AIM OF THE EXERCISE:
Reproduce the entries below exactly, but only from the line containing "-198,22 +199,22 @@" to the line containing "high temperature charging</span>", inclusive.
═════ GIVEN RECORDS
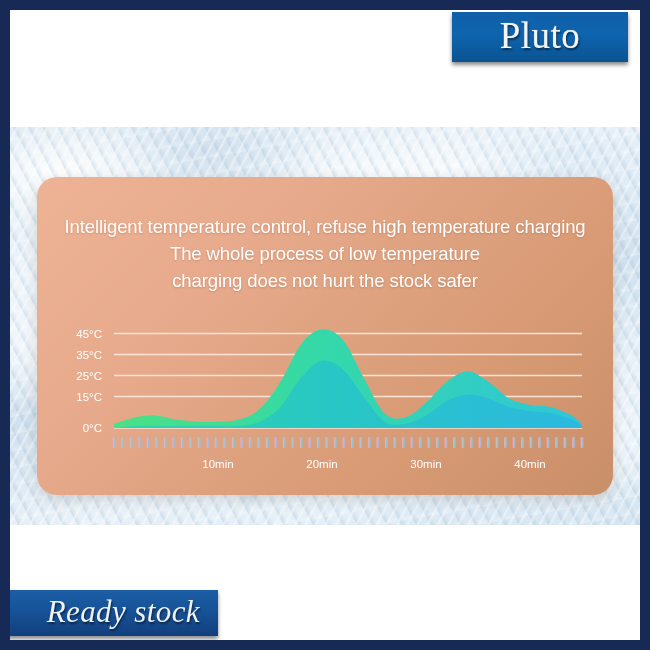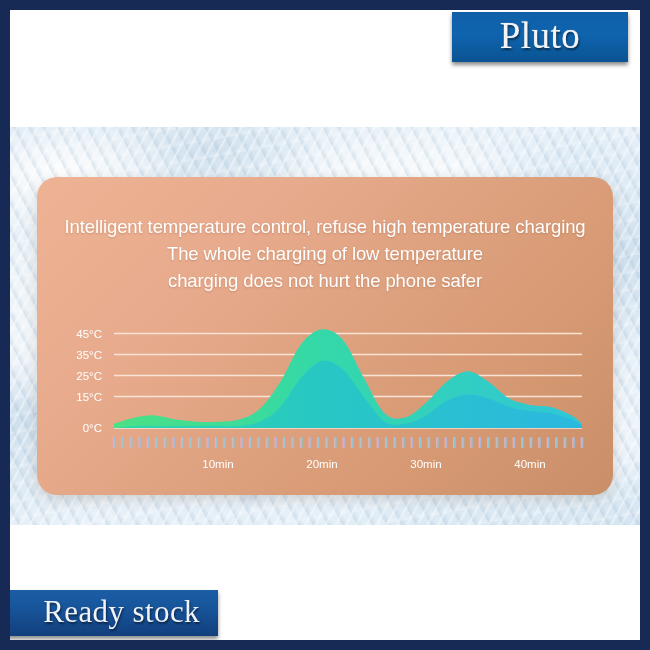--- a/index.html
+++ b/index.html
@@ -72,20 +72,21 @@
   }
   #ready-banner .brand-text {
     font-family: "Liberation Serif", serif;
     font-size: 31px;
     line-height: 1;
     color: #f0f3f7;
     letter-spacing: 0.4px;
     text-shadow: 1px 2px 2px rgba(0,0,0,0.5);
     padding-right: 18px;
     padding-bottom: 3px;
+    font-style: italic;
   }
 
   
   #ice-band {
     position: absolute;
     left: 0px;
     top: 117px;
     width: 630px;
     height: 398px;
     overflow: hidden;
@@ -198,22 +199,22 @@
   <div id="canvas">
 
     <div id="ice-band">
       <div class="streaks"></div>
       <div class="mottle"></div>
 
       <div id="feature-card">
 
         <div id="headline">
           <span class="hl-line">Intelligent temperature control, refuse high temperature charging</span>
-          <span class="hl-line">The whole charging of low temperature</span>
-          <span class="hl-line">charging does not hurt the phone safer</span>
+          <span class="hl-line">The whole process of low temperature</span>
+          <span class="hl-line">charging does not hurt the stock safer</span>
         </div>
 
         <div id="chart-area">
           <svg id="chart-svg" width="576" height="190" viewBox="0 0 576 190">
             <defs>
               <linearGradient id="gradOuter" x1="0" y1="0" x2="1" y2="0">
                 <stop offset="0%" stop-color="#4ce085"></stop>
                 <stop offset="42%" stop-color="#35d9a6"></stop>
                 <stop offset="100%" stop-color="#2fc6d8"></stop>
               </linearGradient>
══════════
WRITTEN ANSWER:
@@ -198,22 +199,22 @@
   <div id="canvas">
 
     <div id="ice-band">
       <div class="streaks"></div>
       <div class="mottle"></div>
 
       <div id="feature-card">
 
         <div id="headline">
           <span class="hl-line">Intelligent temperature control, refuse high temperature charging</span>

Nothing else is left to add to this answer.